From f31b7d6e1393280f190b109bc5fd7785aba8c9bc Mon Sep 17 00:00:00 2001
From: Mathis Le Lagadec <mathislelagadec@Mathisfang-MacBook-Pro.local>
Date: Fri, 14 Nov 2025 14:46:54 +0100
Subject: [PATCH 1/4] Complete numpy and OneNearestNeighbor assignment

---
 numpy_questions.py   |  25 ++++++----
 sklearn_questions.py | 107 +++++++++++++++++++++++++++++++------------
 2 files changed, 94 insertions(+), 38 deletions(-)

diff --git a/numpy_questions.py b/numpy_questions.py
index 21fcec4b..a271c77e 100644
--- a/numpy_questions.py
+++ b/numpy_questions.py
@@ -37,12 +37,14 @@ def max_index(X):
         If the input is not a numpy array or
         if the shape is not 2D.
     """
-    i = 0
-    j = 0
+    if not isinstance(X, np.ndarray):
+        raise ValueError("X must be a numpy array.")
+    if X.ndim != 2:
+        raise ValueError("X must be a 2D array.")
 
-    # TODO
-
-    return i, j
+    flat_idx = np.argmax(X)
+    i, j = np.unravel_index(flat_idx, X.shape)
+    return int(i), int(j)
 
 
 def wallis_product(n_terms):
@@ -62,6 +64,13 @@ def wallis_product(n_terms):
     pi : float
         The approximation of order `n_terms` of pi using the Wallis product.
     """
-    # XXX : The n_terms is an int that corresponds to the number of
-    # terms in the product.

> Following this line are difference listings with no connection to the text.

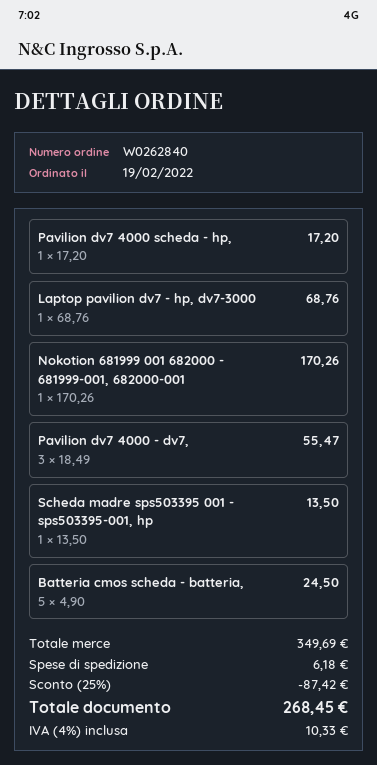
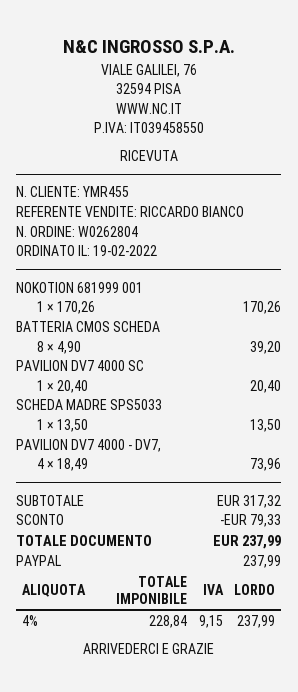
order number: W0262840 -> W0262804
Pavilion dv7 4000 scheda - hp,: 1 x 17.20 = 17.20 -> 1 x 20.40 = 20.40
Laptop pavilion dv7 - hp, dv7-3000: 1 x 68.76 = 68.76 -> none
Pavilion dv7 4000 - dv7,: 3 x 18.49 = 55.47 -> 4 x 18.49 = 73.96
Batteria cmos scheda - batteria,: 5 x 4.90 = 24.50 -> 8 x 4.90 = 39.20
subtotal: 349.69 -> 317.32
discount: 87.42 -> 79.33
shipping: 6.18 -> none
tax: 4% = 10.33 -> 4% = 9.15
total: 268.45 -> 237.99

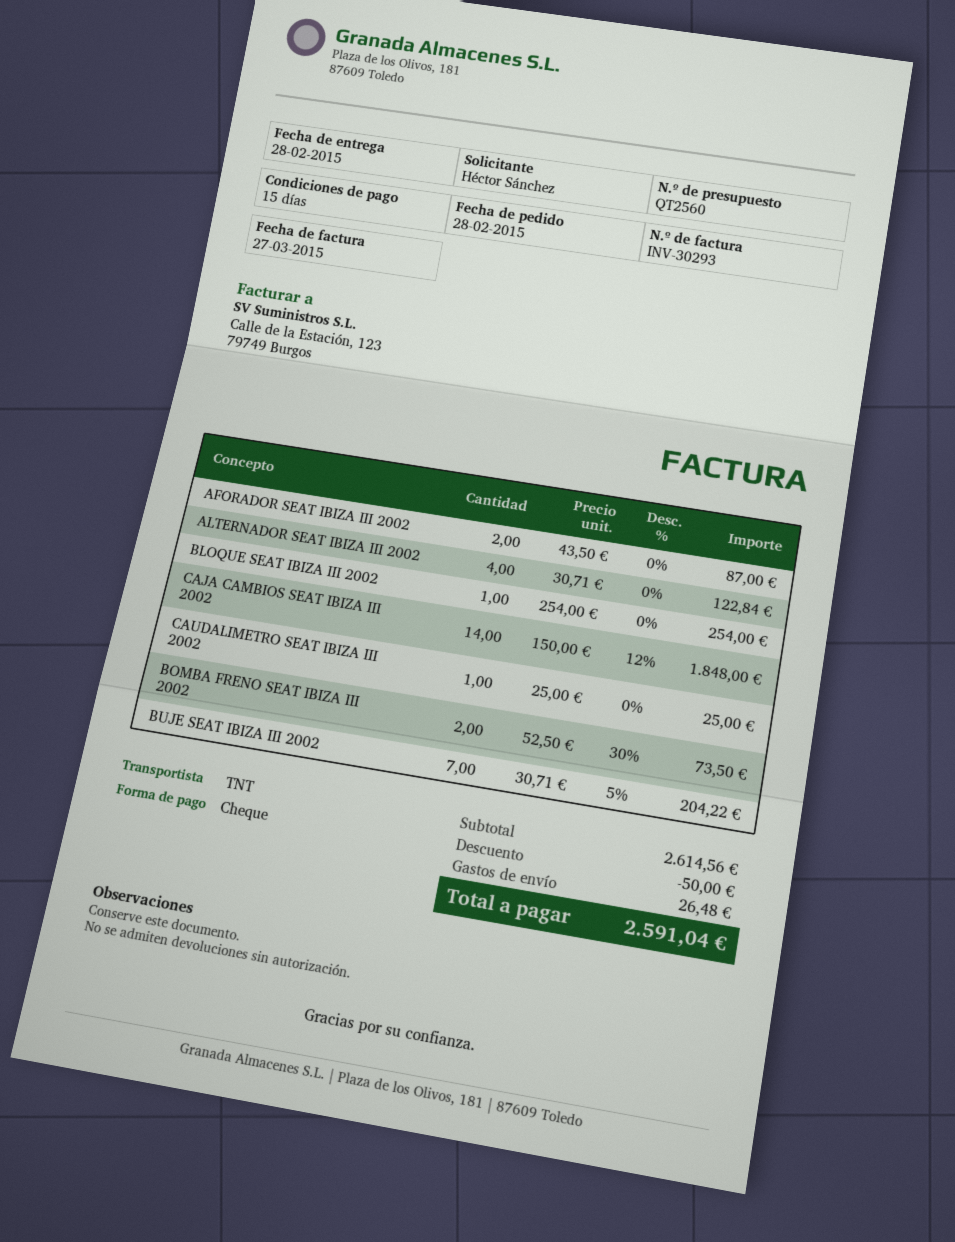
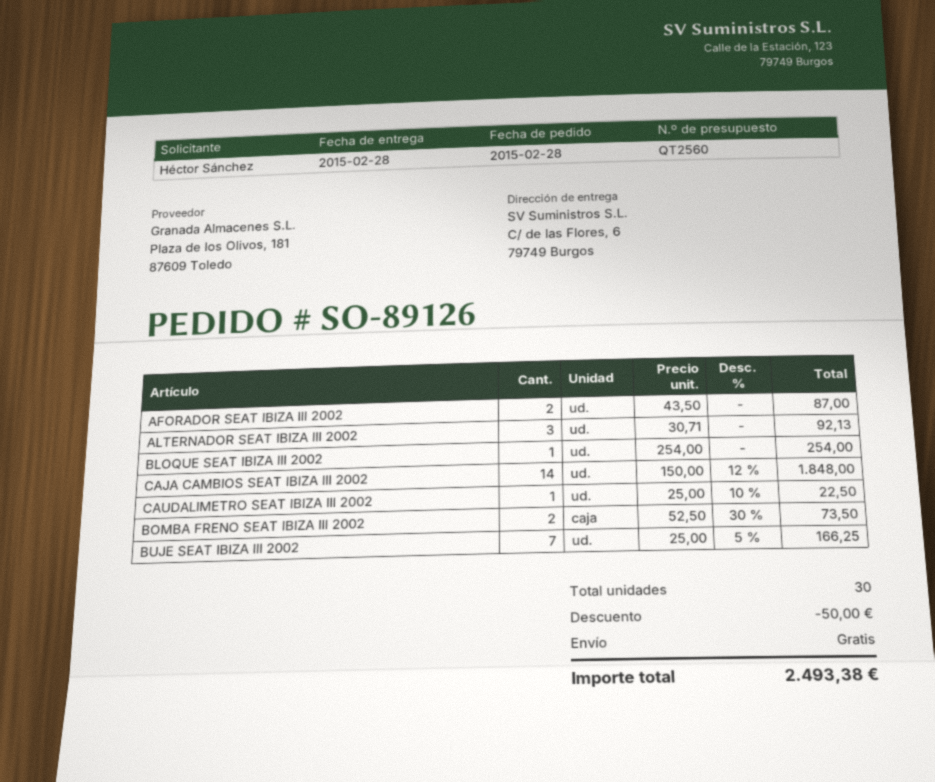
ALTERNADOR SEAT IBIZA III 2002: 4 x 30.71 = 122.84 -> 3 x 30.71 = 92.13
CAUDALIMETRO SEAT IBIZA III 2002: 1 x 25.00 = 25.00 -> 1 x 25.00 - 10% = 22.50
BUJE SEAT IBIZA III 2002: 7 x 30.71 - 5% = 204.22 -> 7 x 25.00 - 5% = 166.25
shipping: 26.48 -> 0.00
total: 2591.04 -> 2493.38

For example 10000.
-    return 0.
+    if n_terms < 0:
+        raise ValueError("n_terms must be non-negative.")
+
+    if n_terms == 0:
+        return 1.0
+
+    n = np.arange(1, n_terms + 1, dtype=float)
+    terms = (2 * n / (2 * n - 1)) * (2 * n / (2 * n + 1))

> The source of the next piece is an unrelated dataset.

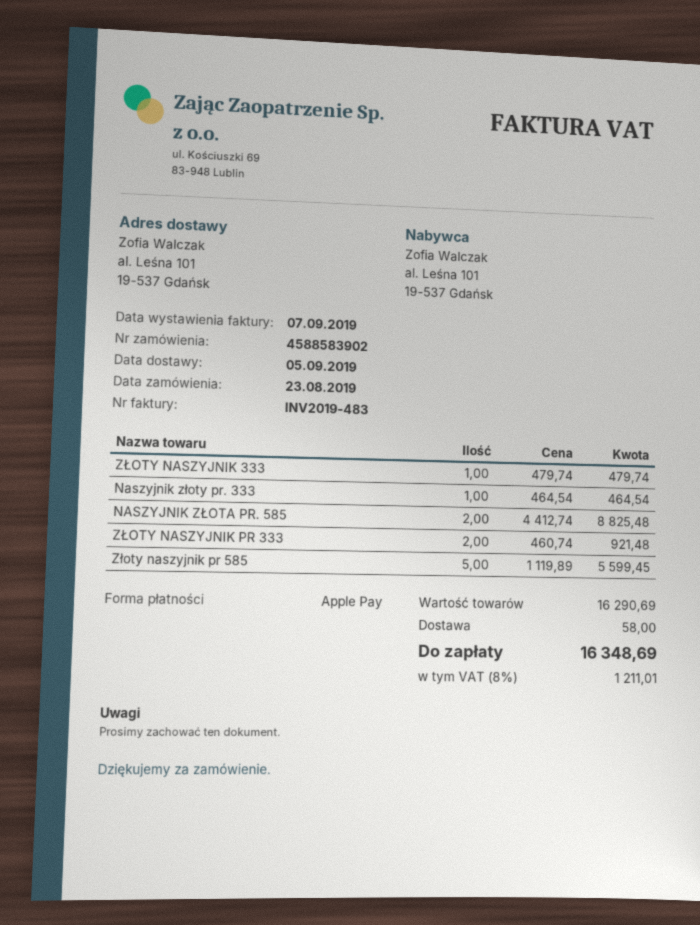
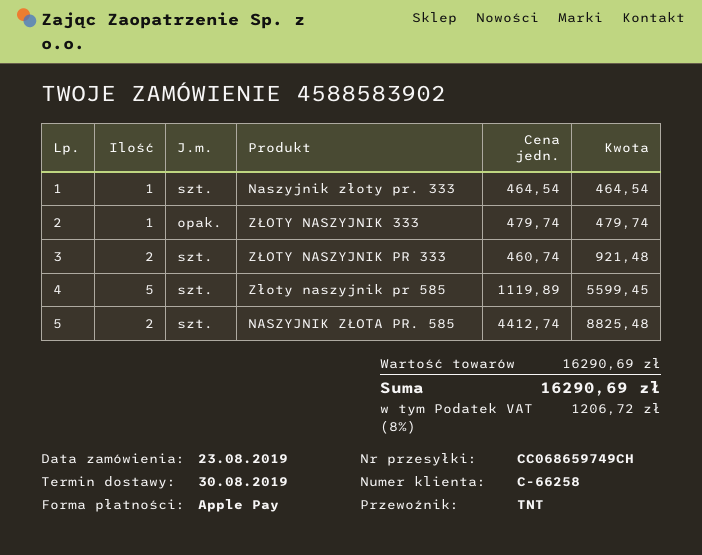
delivery date: 2019-09-05 -> 2019-08-30
shipping: 58.00 -> none
tax: 8% = 1211.01 -> 8% = 1206.72
total: 16348.69 -> 16290.69

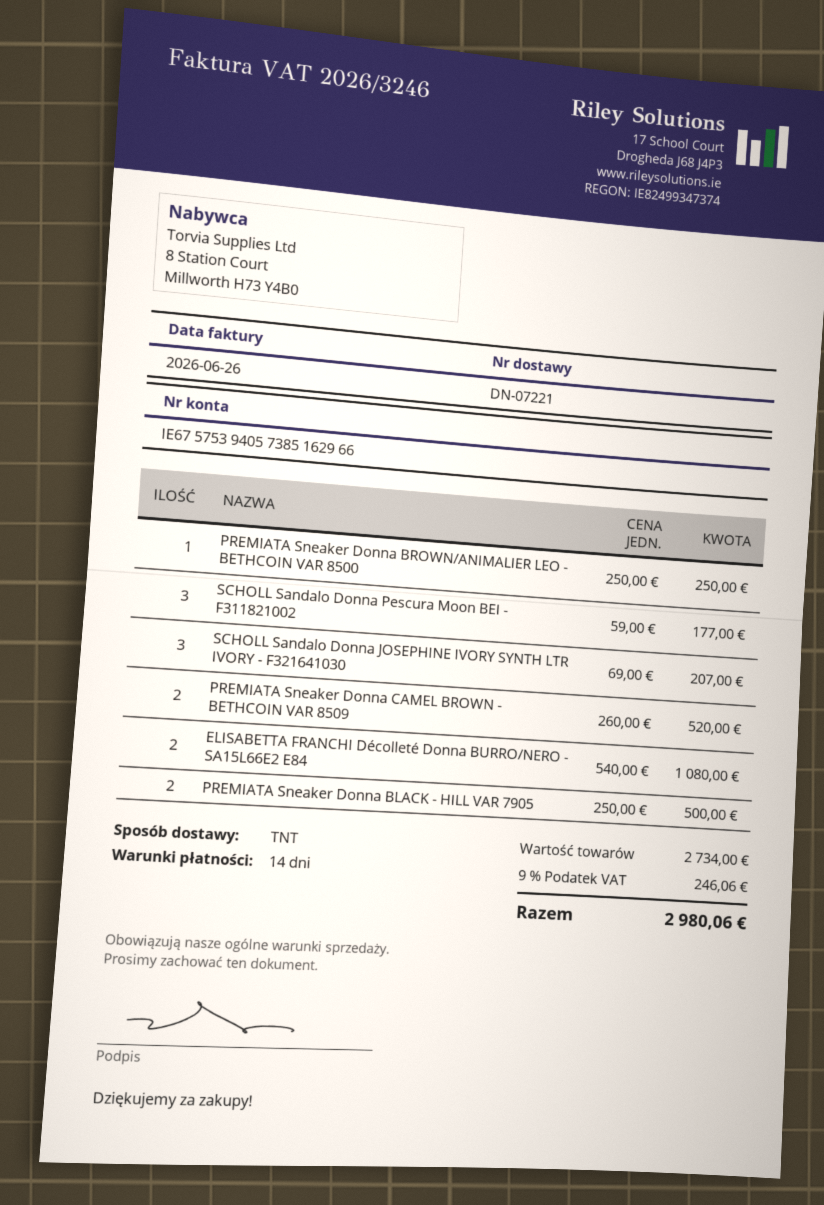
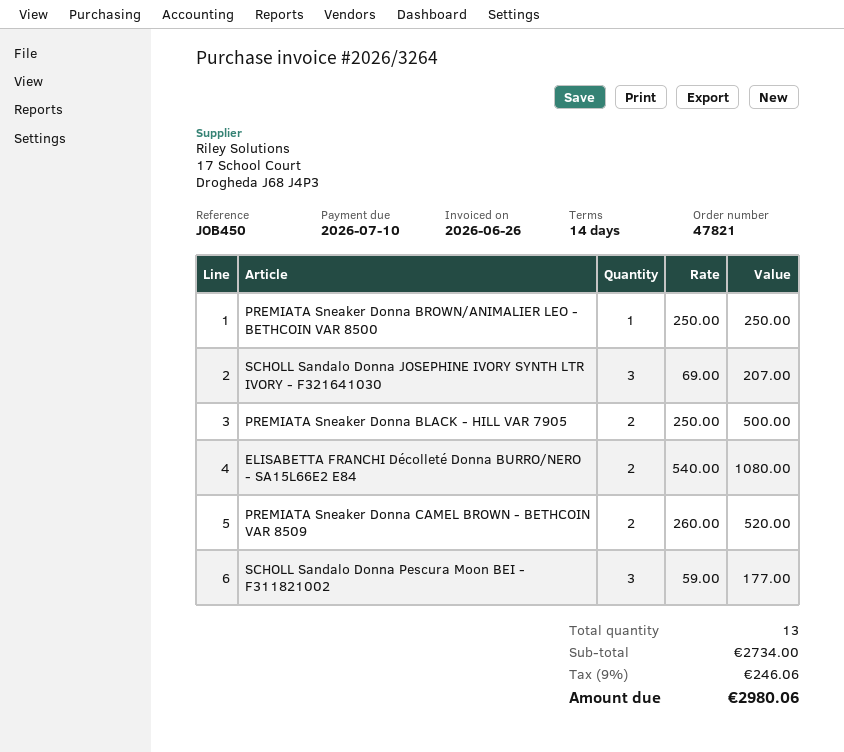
invoice number: 2026/3246 -> 2026/3264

+    product = np.prod(terms)
+    return float(2 * product)
diff --git a/sklearn_questions.py b/sklearn_questions.py
index f65038c6..8ccee0dd 100644
--- a/sklearn_questions.py
+++ b/sklearn_questions.py
@@ -6,7 +6,7 @@
 The nearest neighbor classifier predicts for a point X_i the target y_k of
 the training sample X_k which is the closest to X_i. We measure proximity with
 the Euclidean distance. The model will be evaluated with the accuracy (average
-number of samples corectly classified). You need to implement the `fit`,
+number of samples correctly classified). You need to implement the `fit`,
 `predict` and `score` methods for this class. The code you write should pass
 the test we implemented. You can run the tests by calling at the root of the
 repo `pytest test_sklearn_questions.py`.
@@ -16,59 +16,106 @@
 calling `flake8` at the root of the repo.
 
 Finally, you need to write docstring similar to the one in `numpy_questions`
-for the methods you code and for the class. The docstring will be checked using
-`pydocstyle` that you can also call at the root of the repo.

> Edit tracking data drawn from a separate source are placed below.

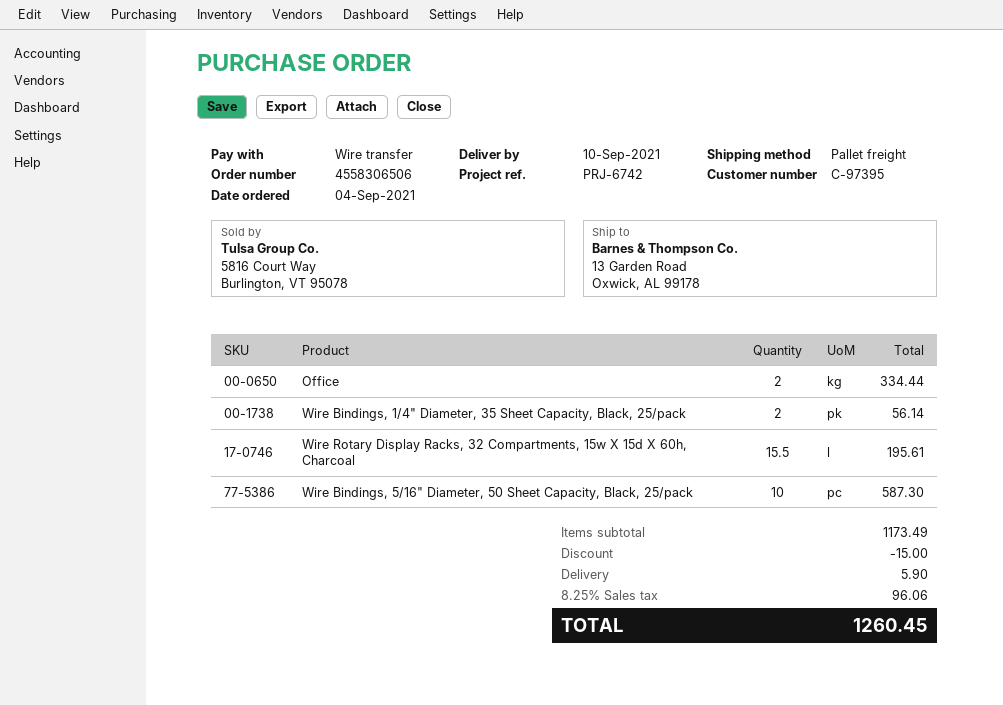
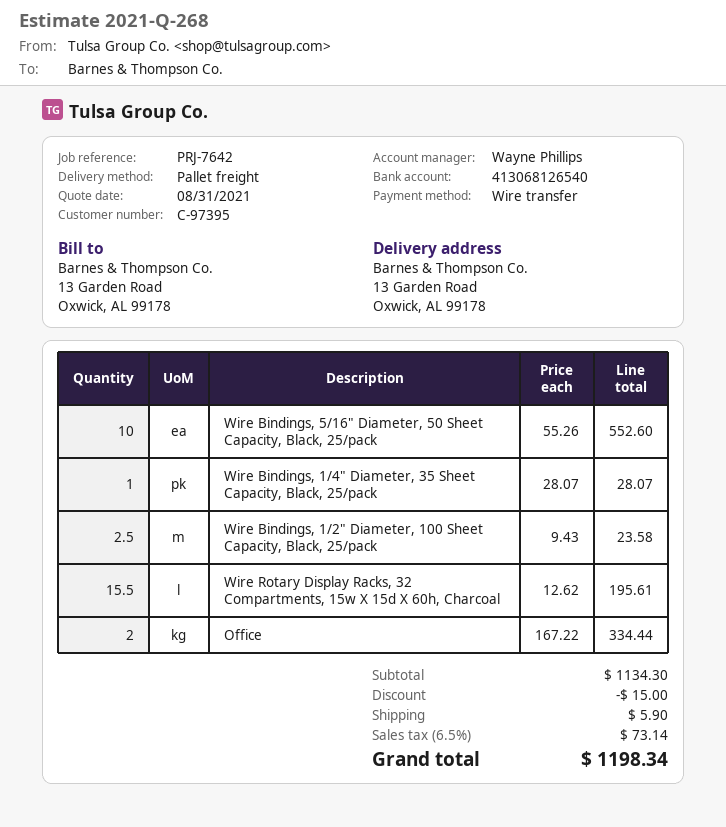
reference: PRJ-6742 -> PRJ-7642
Wire Bindings, 1/4" Diameter, 35 Sheet Capacity, Black, 25/pack: 2 for 56.14 -> 1 for 28.07
Wire Bindings, 5/16" Diameter, 50 Sheet Capacity, Black, 25/pack: 10 for 587.30 -> 10 for 552.60
Wire Bindings, 1/2" Diameter, 100 Sheet Capacity, Black, 25/pack: none -> 2.5 for 23.58
subtotal: 1173.49 -> 1134.30
tax: 8.25% = 96.06 -> 6.5% = 73.14
total: 1260.45 -> 1198.34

+for the methods you code and for the class. The docstring will be checked
+using `pydocstyle` that you can also call at the root of the repo.
 """
 import numpy as np
-from sklearn.base import BaseEstimator
-from sklearn.base import ClassifierMixin
+from sklearn.base import ClassifierMixin, BaseEstimator
 from sklearn.utils.validation import check_X_y
-from sklearn.utils.validation import check_array
 from sklearn.utils.validation import check_is_fitted
+from sklearn.utils.validation import validate_data
 from sklearn.utils.multiclass import check_classification_targets
 
 
-class OneNearestNeighbor(BaseEstimator, ClassifierMixin):
-    "OneNearestNeighbor classifier."
+class OneNearestNeighbor(ClassifierMixin, BaseEstimator):
+    """One-nearest-neighbor classifier.
+
+    This classifier predicts, for each input sample, the target of the
+    closest training sample in Euclidean distance.
+    """
 
     def __init__(self):  # noqa: D107
+        """Initialize the OneNearestNeighbor classifier."""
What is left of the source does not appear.